Yet, new research by a team of paleontologists from the University of California, Berkeley, the University of British Columbia in Vancouver, Canada, and the University of Utah paints a less catastrophic picture. Instead of a sudden die-off, the researchers say that the bone bed is a 700,000-year record of normal life and death, kept free of sediment by unusual climatic conditions between 15 million and 16 million years ago.

The team's interpretation of the fossils and the geology to establish the origins of the bone bed, the richest and most extensive marine deposit of bones in the world, are presented in the June 2009 issue of the journal Geology.

The mix of shark bones and teeth, turtle shells three times the size of today's leatherbacks, and ancient whale, seal, dolphin and fish skeletons, comprise a unique six-to-20-inch-thick layer of fossil bones, 10 miles of it exposed, that covers nearly 50 square miles just outside and northeast of Bakersfield.

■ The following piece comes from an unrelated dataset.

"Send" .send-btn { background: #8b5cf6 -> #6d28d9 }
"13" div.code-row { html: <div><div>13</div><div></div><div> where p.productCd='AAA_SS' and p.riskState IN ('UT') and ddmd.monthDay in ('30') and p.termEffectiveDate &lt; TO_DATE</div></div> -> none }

Since the bed's discovery in the 1850s, paleontologists have battled over an obvious question: How did the bones get there? Was this a killing ground for megalodon, a 40-foot version of today's great white shark? Was it a long-term breeding area for seals and other marine mammals, like Mexico's Scammon's lagoon is for the California gray whale? Did a widespread catastrophe, like a red tide or volcanic eruption, lead to a massive die-off?

The new and extensive study of the fossils and the geology of Sharktooth Hill tells a less dramatic story, but an important one, for understanding the origin of rich fossil accumulations, said Nicholas Pyenson, a former UC Berkeley graduate student who is now a post-doctoral fellow at the University of British Columbia.

"If you look at the geology of this fossil bed, it's not intuitive how it formed," Pyenson said. "We really put together all lines of evidence, with the fossil evidence being a big part of it, to obtain a snapshot of that period of time."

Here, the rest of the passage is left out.